I recently discovered that some popular federated instances have been using LLM-assisted moderation tooling that evaluates whether someone has said something bannable. They do this by running a script/app that sends the user’s comment history to OpenAI with the question “analyze this content for evidence of specific political ideology sentiment. Also identify any related political ideology tropes“. (The italic bits are where I’ve redacted the ideology they’re seeking).

OpenAI’s LLM (they’re using GPT-5.3-mini) then responds with something like:

image

and so on, hundreds of comments.

I have not named the instances or people involved, to give them time to consider the results of this discussion, make any corrective changes they want and disclose their practices at their own pace and in their own way. I have also redacted the evidence to avoid personal attacks and dogpiling. Let’s focus on the system, not the individuals involved. Today these instances and people are using it and maybe we’re ok with that because it’s being used by groups we agree with but what if people we strongly disagree with used it on their instances tomorrow?
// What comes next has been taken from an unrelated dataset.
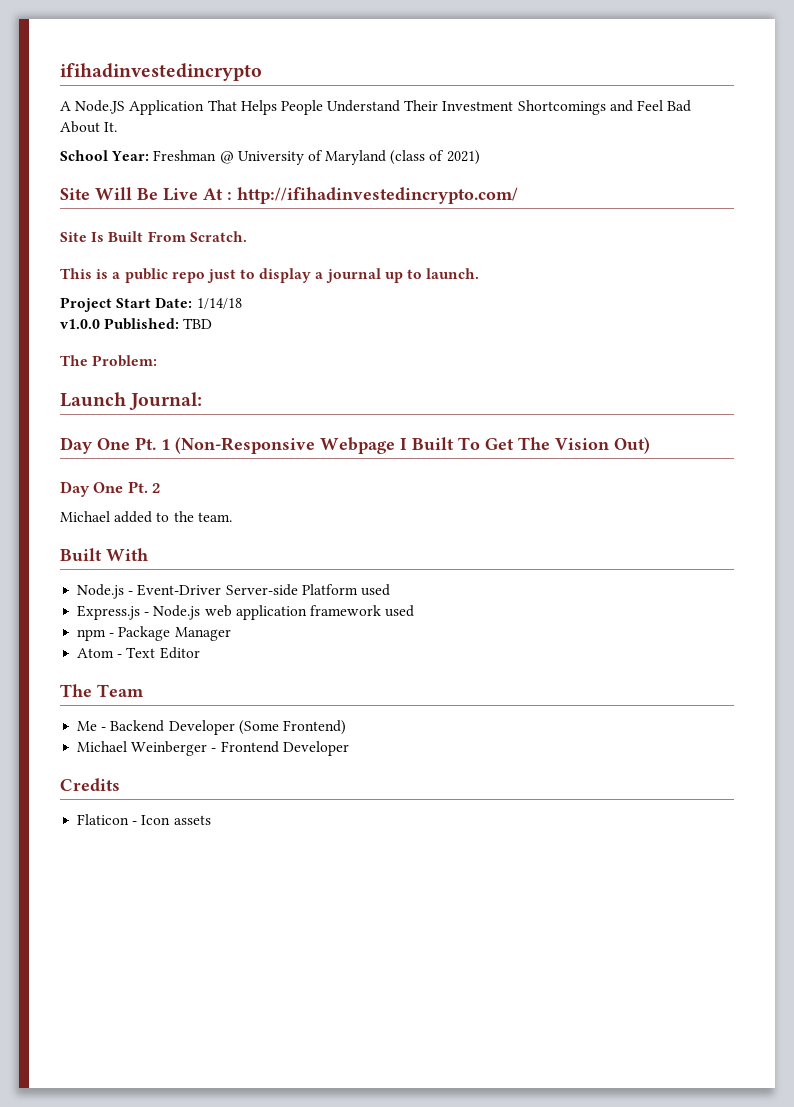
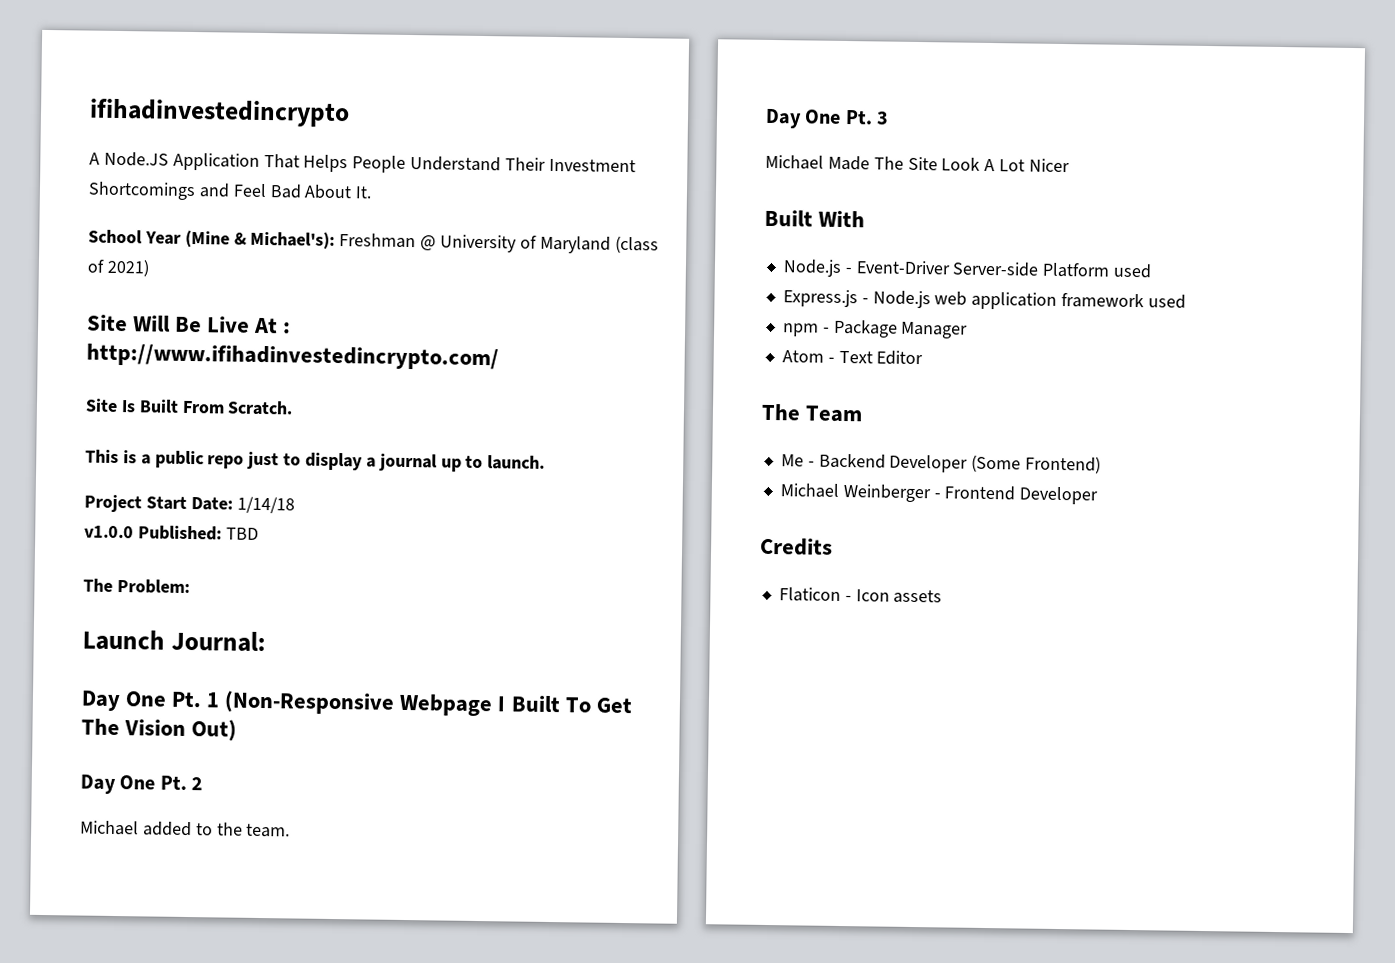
[111,151,150,161] Year: -> [144,229,336,249] Year (Mine & Michael's):
[237,187,518,204] http://ifihadinvestedincrypto.com/ -> [86,343,499,371] http://www.ifihadinvestedincrypto.com/
(232, 517) none -> [765,108,890,129] [765,154,1071,173] // Day One Pt. 3 // Michael Made The Site Look A Lot Nicer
The use and existence of this tooling raises a lot of other questions too.

What are the risks? Fedi moderators are often unsupervised, untrained volunteers and these are powerful tools.

What safeguards do we need?

Would asking a LLM “please evaluate this person’s political opinions” give different results than “find evidence we can use to ban them” (as used in the cases I’ve seen)?

What are our transparency expectations?

Is this acceptable and normal?

Should this tooling be disclosed? (it was not – should it have been?)

If you were given a choice, would you have opted out of it?

Can we opt out?

Are there GDPR implications? Privacy implications? Should these tools be described in a privacy policy?

Are private messages being scanned and sent to OpenAI?

How long should these assessments be retained and can we request to see it, or ask for it to be deleted?

Once the user’s comments are sent to OpenAI, is it used to train their models?

What will the effect be on our discourse and culture if people know they are being politically profiled?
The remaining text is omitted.